Conforme a Sejusp, Secretaria de Estado de Justiça e Segurança Pública, o político passou a cumprir a prisão domiciliar nessa segunda-feira, por ordem do Tribunal Regional Federal da 6ª Região. As medidas cautelares foram adotadas para substituir a prisão de 17 investigados após decisão do Supremo Tribunal Federal.
Segundo a Polícia Federal, Hildebrando usou a experiência que teve com a passagem pela Semad, Secretaria de Estado de Meio Ambiente, para se associar aos empresários do setor minerário. O relatório da PF afirma que o vice-prefeito teria “notório papel como facilitador jurídico e técnico nas parcerias com empresas e trânsito com órgãos públicos estaduais, além de sua atuação na prestação de contas e estruturação financeira das transações” relacionadas à exploração minerária ilegal.

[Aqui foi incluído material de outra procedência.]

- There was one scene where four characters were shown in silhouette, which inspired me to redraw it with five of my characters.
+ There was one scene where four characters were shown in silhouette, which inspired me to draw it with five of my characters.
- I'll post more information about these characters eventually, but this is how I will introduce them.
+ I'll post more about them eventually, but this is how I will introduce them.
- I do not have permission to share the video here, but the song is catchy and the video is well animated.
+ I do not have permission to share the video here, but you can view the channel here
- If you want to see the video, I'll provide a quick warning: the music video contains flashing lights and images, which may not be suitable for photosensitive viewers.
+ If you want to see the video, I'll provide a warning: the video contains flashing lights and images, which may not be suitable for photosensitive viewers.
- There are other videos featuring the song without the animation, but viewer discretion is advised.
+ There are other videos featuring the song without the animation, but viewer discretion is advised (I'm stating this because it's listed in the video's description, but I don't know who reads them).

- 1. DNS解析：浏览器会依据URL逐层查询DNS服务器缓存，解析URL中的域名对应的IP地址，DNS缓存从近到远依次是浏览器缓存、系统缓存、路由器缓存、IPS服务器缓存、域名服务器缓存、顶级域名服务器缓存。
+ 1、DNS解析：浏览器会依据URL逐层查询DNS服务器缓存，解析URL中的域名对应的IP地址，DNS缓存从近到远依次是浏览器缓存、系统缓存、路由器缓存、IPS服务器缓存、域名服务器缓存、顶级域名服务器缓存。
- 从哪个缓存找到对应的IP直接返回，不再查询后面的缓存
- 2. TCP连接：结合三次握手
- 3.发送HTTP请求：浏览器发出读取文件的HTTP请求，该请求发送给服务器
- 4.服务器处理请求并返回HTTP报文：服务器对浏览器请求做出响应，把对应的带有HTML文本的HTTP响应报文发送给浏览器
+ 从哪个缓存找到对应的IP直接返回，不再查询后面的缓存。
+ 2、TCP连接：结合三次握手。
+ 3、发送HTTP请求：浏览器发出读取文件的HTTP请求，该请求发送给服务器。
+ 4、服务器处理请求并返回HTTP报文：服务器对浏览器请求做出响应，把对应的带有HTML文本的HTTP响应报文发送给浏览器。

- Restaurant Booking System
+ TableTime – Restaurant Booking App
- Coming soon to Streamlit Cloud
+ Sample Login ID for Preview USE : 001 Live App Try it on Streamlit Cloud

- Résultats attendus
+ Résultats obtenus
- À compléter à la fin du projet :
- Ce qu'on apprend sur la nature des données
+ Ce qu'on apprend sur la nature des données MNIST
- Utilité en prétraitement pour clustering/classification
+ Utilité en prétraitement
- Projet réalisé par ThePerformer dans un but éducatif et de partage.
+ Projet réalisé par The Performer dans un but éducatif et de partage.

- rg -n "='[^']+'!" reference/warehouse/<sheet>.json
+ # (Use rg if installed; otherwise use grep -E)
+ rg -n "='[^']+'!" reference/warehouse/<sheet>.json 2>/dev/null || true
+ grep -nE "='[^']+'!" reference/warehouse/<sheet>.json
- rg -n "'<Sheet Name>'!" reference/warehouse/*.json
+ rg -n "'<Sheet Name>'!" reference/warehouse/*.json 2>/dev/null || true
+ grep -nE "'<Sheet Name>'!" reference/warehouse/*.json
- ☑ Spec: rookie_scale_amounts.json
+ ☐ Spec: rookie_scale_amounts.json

No mês passado, a Câmara Municipal de Itaúna anunciou a vacância do cargo de vice-prefeito, já que o político deixou o país dois dias antes da Operação Rejeito, sem autorização do Legislativo, e não retornou no período previsto de 15 dias. Também foi feita a suspensão do pagamento do salário dele, uma vez que, segundo a prefeitura, a viagem não tinha caráter oficial e as faltas inviabilizavam o exercício do cargo.
Ainda, a Câmara chegou a criar uma Comissão Processante para cassação do então vice por abandono de função e prejuízo à imagem da administração pública. Porém, a Justiça suspendeu o processo a pedido da defesa dele, que argumentou que a regra se aplicaria apenas se Hildebrando tivesse assumido o posto de prefeito.
Sobre a prisão domiciliar, a defesa afirmou que o político se apresentou voluntariamente e que vai se manifestar em breve sobre o processo criminal.
A Operação Rejeito apura crimes ambientais, além de organização criminosa, corrupção ativa e lavagem de dinheiro. Segundo a PF, foi montada uma rede envolvendo empresários da mineração e agentes públicos para fraudar licenciamentos ambientais e, como consequência, facilitar a exploração de áreas protegidas no estado.